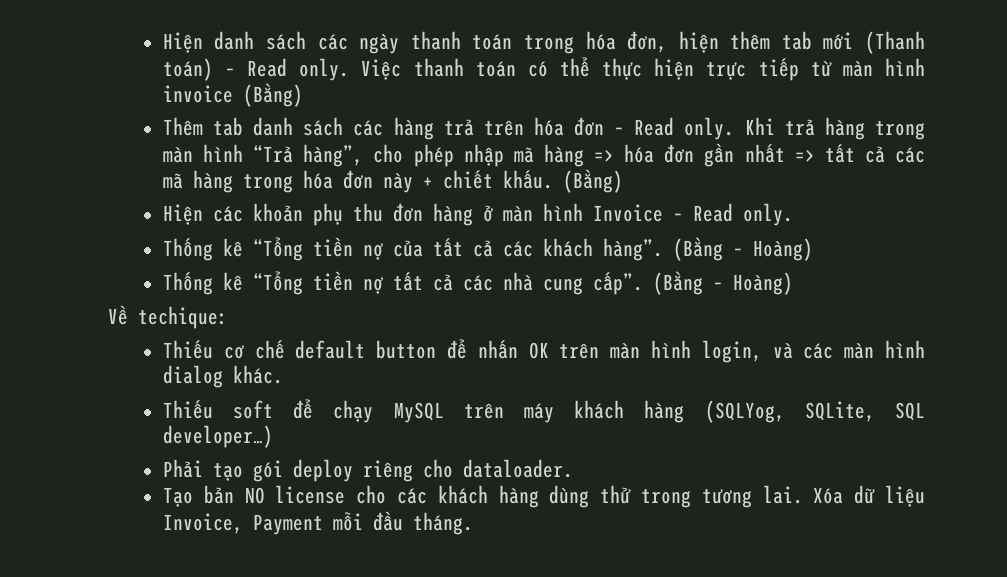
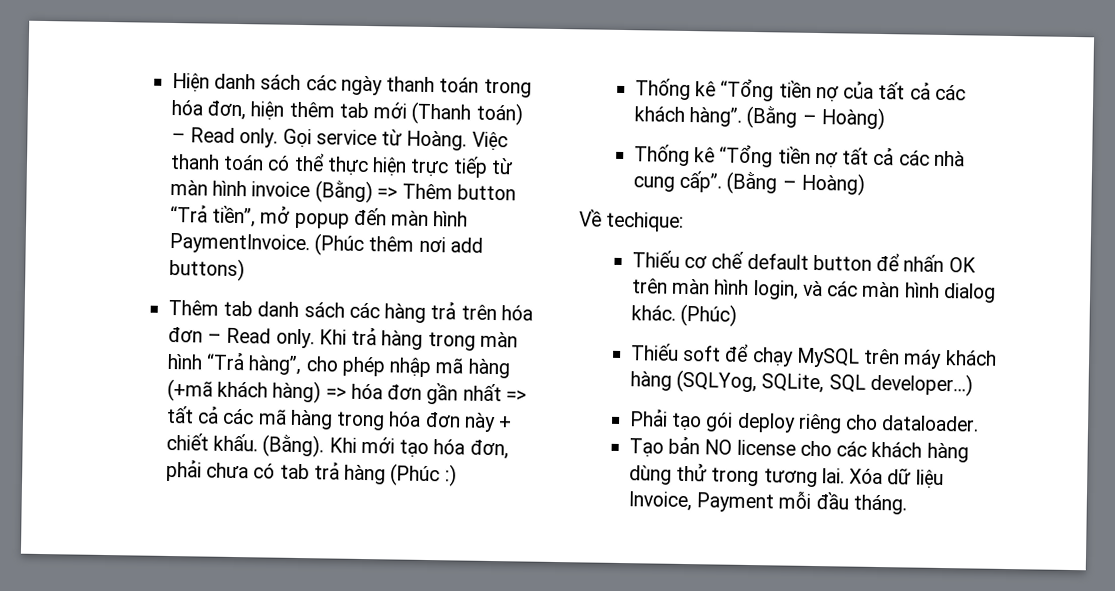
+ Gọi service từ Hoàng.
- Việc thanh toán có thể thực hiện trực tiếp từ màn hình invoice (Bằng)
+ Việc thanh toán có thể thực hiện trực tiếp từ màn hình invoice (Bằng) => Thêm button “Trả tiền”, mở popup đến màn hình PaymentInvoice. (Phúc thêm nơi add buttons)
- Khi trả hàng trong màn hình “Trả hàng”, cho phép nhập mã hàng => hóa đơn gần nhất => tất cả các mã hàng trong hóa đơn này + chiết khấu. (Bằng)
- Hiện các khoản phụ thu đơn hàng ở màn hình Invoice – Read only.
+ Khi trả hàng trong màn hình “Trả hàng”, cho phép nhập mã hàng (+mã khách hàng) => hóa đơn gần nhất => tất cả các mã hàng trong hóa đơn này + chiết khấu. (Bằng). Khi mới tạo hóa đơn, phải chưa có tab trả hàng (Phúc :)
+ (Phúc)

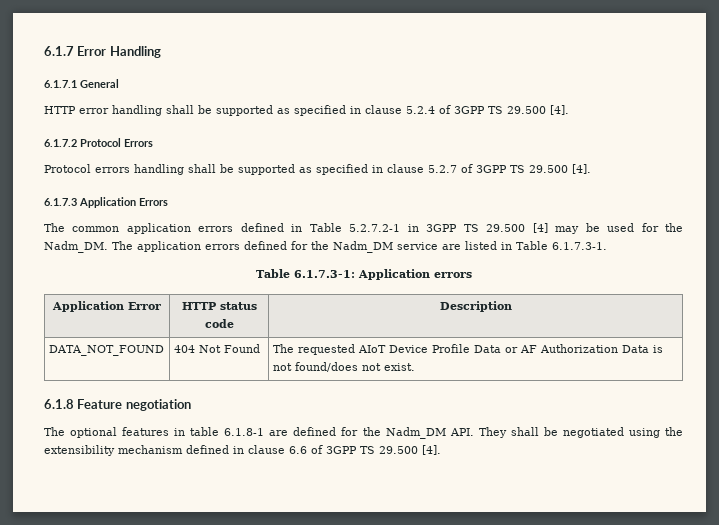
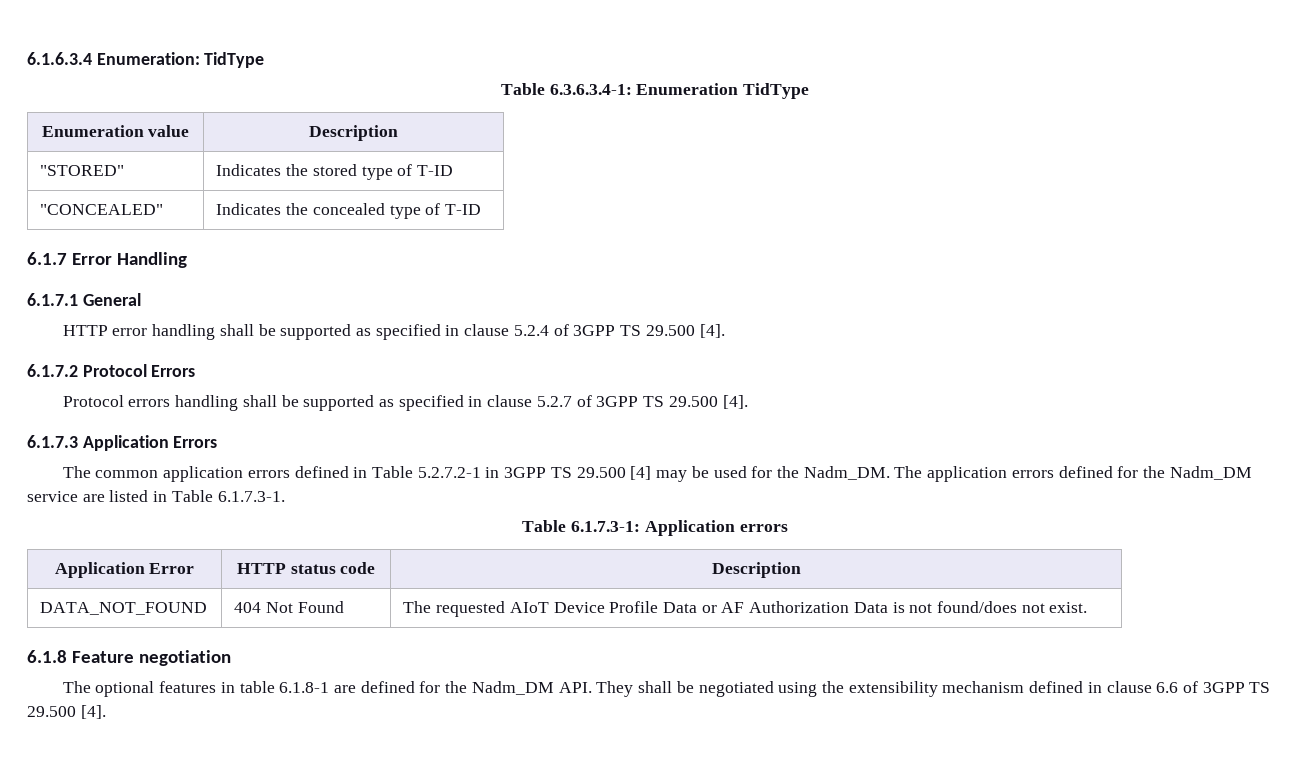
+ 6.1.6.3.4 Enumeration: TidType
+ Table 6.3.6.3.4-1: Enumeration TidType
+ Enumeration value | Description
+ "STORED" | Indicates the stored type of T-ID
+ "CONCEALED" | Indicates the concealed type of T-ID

+--

* [EXERCISE DESCRIPTION]: The result should be the full set of entries above, restated exactly and without images.

* [WRITTEN ANSWER]:
+ Gọi service từ Hoàng.
- Việc thanh toán có thể thực hiện trực tiếp từ màn hình invoice (Bằng)
+ Việc thanh toán có thể thực hiện trực tiếp từ màn hình invoice (Bằng) => Thêm button “Trả tiền”, mở popup đến màn hình PaymentInvoice. (Phúc thêm nơi add buttons)
- Khi trả hàng trong màn hình “Trả hàng”, cho phép nhập mã hàng => hóa đơn gần nhất => tất cả các mã hàng trong hóa đơn này + chiết khấu. (Bằng)
- Hiện các khoản phụ thu đơn hàng ở màn hình Invoice – Read only.
+ Khi trả hàng trong màn hình “Trả hàng”, cho phép nhập mã hàng (+mã khách hàng) => hóa đơn gần nhất => tất cả các mã hàng trong hóa đơn này + chiết khấu. (Bằng). Khi mới tạo hóa đơn, phải chưa có tab trả hàng (Phúc :)
+ (Phúc)

+ 6.1.6.3.4 Enumeration: TidType
+ Table 6.3.6.3.4-1: Enumeration TidType
+ Enumeration value | Description
+ "STORED" | Indicates the stored type of T-ID
+ "CONCEALED" | Indicates the concealed type of T-ID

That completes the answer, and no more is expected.